Pijany jastrzębianin trafił do policyjnego aresztu za urywanie samochodowych lusterek. Mężczyzna chciał w ten sposób wyładować złość, gdyż chwilę wcześniej został ukarany przez patrol Straży Miejskiej mandatem. Do zatrzymania przyczynił się czujny mieszkaniec naszego miasta, który poinformował dyżurnego jednostki o zajściu i kierunku oddalania się sprawcy. 20-letni furiat po wytrzeźwieniu usłyszy zarzuty. W związku ze zniszczeniem mienia, grozi mu kara do 5 lat pozbawienia wolności.
Zdarzenie miało miejsce dzisiaj rano, tuż przed godziną 9:00. Wobec nietrzeźwego 20-latka interweniował patrol Straży Miejskiej, który w związku ze spożywaniem alkoholu, ukarał mężczyznę mandatem. Po zakończeniu czynności, jastrzębianin udał się w kierunku bloków mieszkalnych przy ulicy Turystycznej. 20-latek postanowił jak najszybciej wyładować swoją złość i zaczął urywać...lusterka samochodowe, kopiąc przy tym w jeden z zaparkowanych przy bloku pojazd.
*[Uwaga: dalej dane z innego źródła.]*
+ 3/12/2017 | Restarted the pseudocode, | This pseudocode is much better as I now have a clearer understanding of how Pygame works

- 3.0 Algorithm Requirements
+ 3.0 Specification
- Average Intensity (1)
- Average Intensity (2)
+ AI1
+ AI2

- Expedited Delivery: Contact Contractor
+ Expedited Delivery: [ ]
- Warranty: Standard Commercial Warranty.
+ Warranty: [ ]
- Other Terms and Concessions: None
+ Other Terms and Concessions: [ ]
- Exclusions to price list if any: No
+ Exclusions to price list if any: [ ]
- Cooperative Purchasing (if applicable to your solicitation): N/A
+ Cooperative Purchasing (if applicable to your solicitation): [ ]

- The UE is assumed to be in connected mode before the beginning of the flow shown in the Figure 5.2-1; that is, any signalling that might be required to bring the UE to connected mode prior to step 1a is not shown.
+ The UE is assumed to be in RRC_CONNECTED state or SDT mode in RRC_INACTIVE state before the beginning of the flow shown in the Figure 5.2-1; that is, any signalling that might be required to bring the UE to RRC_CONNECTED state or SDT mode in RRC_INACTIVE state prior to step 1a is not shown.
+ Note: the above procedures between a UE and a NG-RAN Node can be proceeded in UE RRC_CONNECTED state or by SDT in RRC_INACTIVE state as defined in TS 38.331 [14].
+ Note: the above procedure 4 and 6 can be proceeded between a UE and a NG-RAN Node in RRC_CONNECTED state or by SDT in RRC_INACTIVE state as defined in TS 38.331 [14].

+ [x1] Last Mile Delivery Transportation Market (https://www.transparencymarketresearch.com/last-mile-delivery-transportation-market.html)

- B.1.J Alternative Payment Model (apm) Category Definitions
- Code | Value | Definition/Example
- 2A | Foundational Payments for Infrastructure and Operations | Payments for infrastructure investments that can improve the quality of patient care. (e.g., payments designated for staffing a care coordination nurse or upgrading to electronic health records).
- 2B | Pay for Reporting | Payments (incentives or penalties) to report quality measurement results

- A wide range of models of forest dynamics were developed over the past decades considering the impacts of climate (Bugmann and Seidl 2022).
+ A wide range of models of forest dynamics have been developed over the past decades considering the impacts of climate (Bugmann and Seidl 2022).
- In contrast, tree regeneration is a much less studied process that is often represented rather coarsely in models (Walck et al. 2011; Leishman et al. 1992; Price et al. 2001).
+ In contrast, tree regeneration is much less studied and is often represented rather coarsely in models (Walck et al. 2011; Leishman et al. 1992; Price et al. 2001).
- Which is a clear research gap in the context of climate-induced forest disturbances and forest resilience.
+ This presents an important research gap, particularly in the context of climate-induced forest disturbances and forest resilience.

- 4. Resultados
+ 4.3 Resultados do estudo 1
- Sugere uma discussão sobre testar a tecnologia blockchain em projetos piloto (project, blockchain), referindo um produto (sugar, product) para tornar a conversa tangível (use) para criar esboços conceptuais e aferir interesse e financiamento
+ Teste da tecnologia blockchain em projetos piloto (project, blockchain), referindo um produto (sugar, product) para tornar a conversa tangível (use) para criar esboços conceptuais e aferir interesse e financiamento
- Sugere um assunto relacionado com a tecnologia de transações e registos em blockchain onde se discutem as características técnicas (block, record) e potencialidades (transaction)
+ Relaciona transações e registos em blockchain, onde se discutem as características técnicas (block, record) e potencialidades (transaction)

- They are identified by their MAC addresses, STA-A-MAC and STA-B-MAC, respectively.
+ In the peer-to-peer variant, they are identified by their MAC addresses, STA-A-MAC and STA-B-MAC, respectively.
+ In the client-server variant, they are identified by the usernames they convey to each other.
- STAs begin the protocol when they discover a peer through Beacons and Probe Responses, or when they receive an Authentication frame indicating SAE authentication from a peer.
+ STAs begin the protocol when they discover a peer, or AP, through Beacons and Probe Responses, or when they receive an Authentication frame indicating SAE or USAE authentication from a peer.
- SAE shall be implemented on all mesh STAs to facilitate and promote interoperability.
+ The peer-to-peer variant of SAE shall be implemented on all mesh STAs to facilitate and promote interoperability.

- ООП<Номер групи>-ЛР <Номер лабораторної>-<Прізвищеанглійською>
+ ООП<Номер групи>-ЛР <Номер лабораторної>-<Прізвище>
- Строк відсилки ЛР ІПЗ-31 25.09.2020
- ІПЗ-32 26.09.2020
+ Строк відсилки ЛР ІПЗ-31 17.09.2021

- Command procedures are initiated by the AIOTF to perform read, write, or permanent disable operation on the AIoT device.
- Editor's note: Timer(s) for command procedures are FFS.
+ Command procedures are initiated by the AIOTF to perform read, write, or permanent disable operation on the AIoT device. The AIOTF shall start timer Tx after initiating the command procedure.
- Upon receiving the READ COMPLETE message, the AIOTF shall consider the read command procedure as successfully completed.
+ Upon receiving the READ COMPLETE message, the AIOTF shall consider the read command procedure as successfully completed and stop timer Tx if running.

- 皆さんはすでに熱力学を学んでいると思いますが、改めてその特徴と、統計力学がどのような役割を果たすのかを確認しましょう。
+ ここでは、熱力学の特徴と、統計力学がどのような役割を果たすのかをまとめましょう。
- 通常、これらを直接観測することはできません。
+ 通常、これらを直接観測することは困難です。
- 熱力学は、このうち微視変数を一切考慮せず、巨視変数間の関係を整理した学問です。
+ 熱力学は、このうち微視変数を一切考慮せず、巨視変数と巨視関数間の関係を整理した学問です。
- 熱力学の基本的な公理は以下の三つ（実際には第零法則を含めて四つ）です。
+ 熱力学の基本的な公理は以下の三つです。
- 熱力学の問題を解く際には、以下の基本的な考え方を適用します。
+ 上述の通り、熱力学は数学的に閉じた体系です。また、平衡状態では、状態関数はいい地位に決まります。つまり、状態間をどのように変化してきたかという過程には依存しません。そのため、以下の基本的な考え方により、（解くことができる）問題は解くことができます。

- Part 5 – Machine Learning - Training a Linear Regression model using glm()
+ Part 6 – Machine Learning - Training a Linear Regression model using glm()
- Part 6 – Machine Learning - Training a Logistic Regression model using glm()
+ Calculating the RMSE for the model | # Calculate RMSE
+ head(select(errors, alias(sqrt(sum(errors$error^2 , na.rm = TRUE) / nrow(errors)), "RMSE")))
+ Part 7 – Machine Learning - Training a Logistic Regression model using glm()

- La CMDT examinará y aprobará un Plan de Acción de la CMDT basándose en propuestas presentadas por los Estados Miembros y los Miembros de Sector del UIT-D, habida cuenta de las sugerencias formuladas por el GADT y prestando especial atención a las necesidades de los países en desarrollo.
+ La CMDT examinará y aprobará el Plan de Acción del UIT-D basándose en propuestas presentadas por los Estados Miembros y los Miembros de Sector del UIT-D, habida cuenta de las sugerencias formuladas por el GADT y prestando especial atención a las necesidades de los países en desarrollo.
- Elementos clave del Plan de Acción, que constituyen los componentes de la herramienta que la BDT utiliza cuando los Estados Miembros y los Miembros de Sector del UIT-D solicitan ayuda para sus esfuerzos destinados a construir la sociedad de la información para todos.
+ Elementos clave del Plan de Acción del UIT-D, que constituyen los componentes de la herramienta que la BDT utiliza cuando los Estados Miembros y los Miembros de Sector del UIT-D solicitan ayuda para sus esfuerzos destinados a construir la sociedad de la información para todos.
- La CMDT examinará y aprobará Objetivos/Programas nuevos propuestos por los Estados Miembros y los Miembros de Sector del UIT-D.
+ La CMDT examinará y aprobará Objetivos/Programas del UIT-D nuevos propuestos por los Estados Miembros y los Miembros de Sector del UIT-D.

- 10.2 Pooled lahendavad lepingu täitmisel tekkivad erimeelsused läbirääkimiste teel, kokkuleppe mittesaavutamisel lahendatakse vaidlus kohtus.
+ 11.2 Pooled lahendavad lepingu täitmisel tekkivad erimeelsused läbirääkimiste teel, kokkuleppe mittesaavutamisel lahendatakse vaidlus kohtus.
Czujny mieszkaniec, który był naocznym świadkiem zajścia, poinformował o wszystkim dyżurnego jednostki. Dzięki jego reakcji, kryminalni chwilę później zatrzymali młodego wandala. 20-latek trafił już do policyjnego aresztu, miał w organizmie ponad dwa promile alkoholu. Po wytrzeźwieniu usłyszy zarzuty. Za zniszczenie mienia, kodeks karny przewiduje karę od 3 miesięcy, do 5 lat pozbawienia wolności.

 

Dziekujemy mieszkańcowi, który nie pozostał obojętny i poinformował nas o zajściu. Jak widać, kampania "Nie reagujesz - akceptujesz!" zatacza coraz szersze kręgi.